▶ [Data extracts]
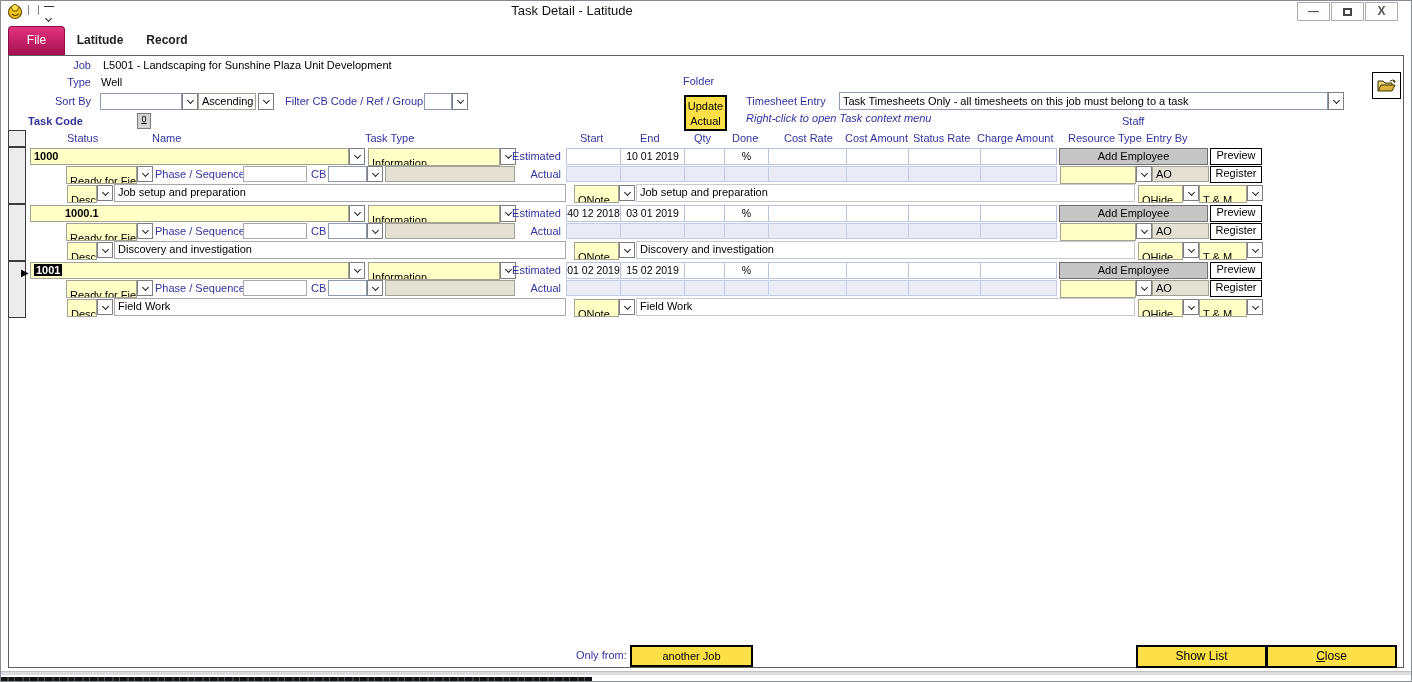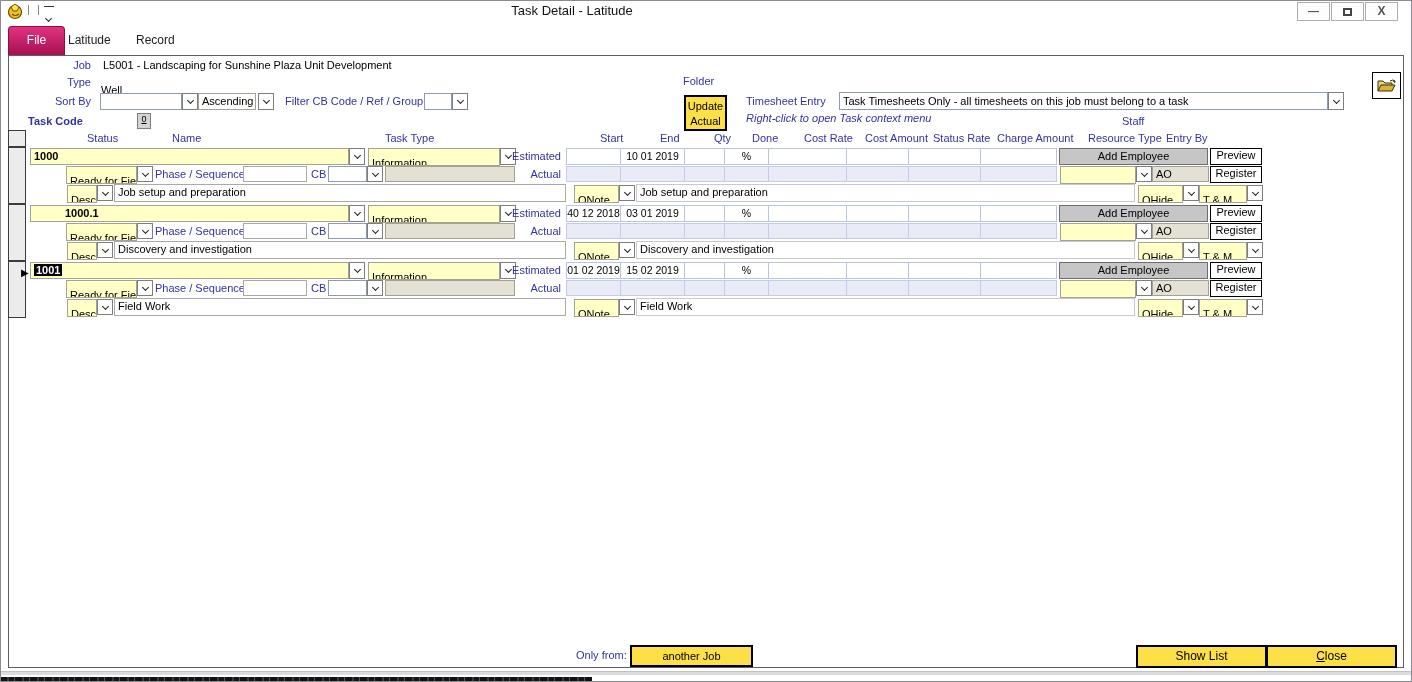--- a/index.html
+++ b/index.html
@@ -15,21 +15,21 @@
   .qat-caret .chev { margin-top:2px; margin-left:2px; }
   .winbtn { top:2px; width:33px; height:19px; border:1px solid #aeaeae; background:#fdfdfd; text-align:center; font-size:11px; font-weight:bold; color:#555; line-height:17px; }
   .winbtn.min { left:1297px; }
   .winbtn.max { left:1331px; }
   .winbtn.cls { left:1365px; font-size:12px; }
   .maxbox { display:inline-block; width:9px; height:8px; border:2px solid #444; margin-top:5px; }
 
   
   .tabrow { left:0; top:22px; width:1412px; height:33px; background:#fff; }
   .tab-file { left:8px; top:4px; width:57px; height:29px; background:linear-gradient(#e2337e,#a50f52); border-radius:4px 4px 0 0; color:#fff; text-align:center; line-height:27px; font-size:12px; border:1px solid #8d0c46; border-bottom:none; }
-  .tab-plain { top:6px; height:27px; color:#222; font-size:12px; text-align:left; line-height:25px; }
+  .tab-plain { top:6px; height:27px; color:#222; font-size:12px; text-align:center; line-height:25px;font-weight:bold; }
   .tab-lat { left:68px; width:64px; }
   .tab-rec { left:136px; width:62px; }
   .mdi { top:33px; color:#5a5a66; }
   .mdi-heart { left:1320px; font-size:13px; top:31px; }
   .mdi-min { left:1344px; top:40px; width:12px; height:6px; border:1.5px solid #5a5a66; border-radius:2px; }
   .mdi-rest { left:1366px; top:34px; width:13px; height:13px; }
   .mdi-rest .b1 { position:absolute; left:3px; top:0; width:9px; height:9px; border:1.5px solid #5a5a66; background:#fff; }
   .mdi-rest .b2 { position:absolute; left:0; top:4px; width:9px; height:9px; border:1.5px solid #5a5a66; background:#fff; }
   .mdi-cls { left:1387px; top:31px; font-size:15px; font-weight:bold; }
 
@@ -44,21 +44,21 @@
   .field { background:#fff; border:1px solid #8f9bb3; font-size:11px; color:#000; }
   .yellow { background:#ffffc6; border:1px solid #a2a295; font-size:11px; color:#000; padding:8px 3px; white-space:nowrap; overflow:hidden; }
   .beige { background:#e4e1d4; border:1px solid #a2a295; font-size:11px; color:#000; padding:1px 3px; white-space:nowrap; }
   .ddbtn { width:16px; height:16px; background:#fff; border:1px solid #7e7e7e; display:flex; align-items:center; justify-content:center; }
   .chev { display:inline-block; width:5px; height:5px; border-right:1.6px solid #222; border-bottom:1.6px solid #222; transform:rotate(45deg); margin-top:-2px; }
 
   .btn-black { background:#fde047; border:2px solid #000; font-size:11px; color:#000; text-align:center; }
   .btn-thin { background:#fff; border:1.5px solid #000; font-size:11px; color:#000; text-align:center; }
   .btn-grey { background:#c6c6c6; border:1px solid #6e6e6e; font-size:11px; color:#000; text-align:center; }
 
-  .colhdr { font-size:11px; color:#3333a0; white-space:nowrap;margin-left:20px; }
+  .colhdr { font-size:11px; color:#3333a0; white-space:nowrap; }
 
   .task { left:0; width:1412px; height:57px; }
   .cell { position:absolute; height:17px; background:#fff; border:1px solid #b9c4e0; font-size:10.5px; color:#000; text-align:center; line-height:15px; white-space:nowrap; }
   .cell.act { background:#e9ecf6; border-color:#c3cce4; height:16px; }
   .code-cell { position:absolute; left:30px; top:1px; width:319px; height:17px; background:#ffffc6; border:1px solid #a2a295; font-size:11px; font-weight:bold; line-height:15px; padding-left:3px; white-space:nowrap; }
   .code-cell.sub { padding-left:34px; }
   .code-cell.selected span { background:#000; color:#fff; padding:0 2px; }
   .textfield { position:absolute; background:#fff; border:1px solid #a9a9a9; font-size:11px; color:#000; padding:1px 3px; white-space:nowrap; overflow:hidden; }
 
   .strip-box { left:8px; width:18px; background:#ececec; border:1px solid #3c3c3c; }
@@ -98,21 +98,21 @@
     </span>
   <span class="abs mdi mdi-cls">×</span>
 </div>
 
 <div class="abs panel"></div>
 
 <div class="abs lbl lbl-r" style="left:31px;top:59px;width:60px">Job</div>
 <div class="abs val" style="left:103px;top:59px">L5001 - Landscaping for Sunshine Plaza Unit Development</div>
 
 <div class="abs lbl lbl-r" style="left:31px;top:76px;width:60px">Type</div>
-<div class="abs val" style="left:101px;top:84px">Well</div>
+<div class="abs val" style="left:101px;top:76px">Well</div>
 
 <div class="abs lbl lbl-r" style="left:31px;top:95px;width:60px">Sort By</div>
 <div class="abs field" style="left:100px;top:93px;width:82px;height:17px"></div>
 <div class="abs ddbtn" style="left:182px;top:93px;height:17px">
     <span class="chev"></span>
   </div>
 <div class="abs field" style="left:198px;top:93px;width:58px;height:17px;border-color:#a2a295;padding:1px 3px">Ascending</div>
 <div class="abs ddbtn" style="left:258px;top:93px;height:17px">
     <span class="chev"></span>
   </div>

▶ [Exercise brief]
Find "radius" in the preceding records. Copy each line that holds it.

▶ [Task answer]
   .tab-file { left:8px; top:4px; width:57px; height:29px; background:linear-gradient(#e2337e,#a50f52); border-radius:4px 4px 0 0; color:#fff; text-align:center; line-height:27px; font-size:12px; border:1px solid #8d0c46; border-bottom:none; }
   .mdi-min { left:1344px; top:40px; width:12px; height:6px; border:1.5px solid #5a5a66; border-radius:2px; }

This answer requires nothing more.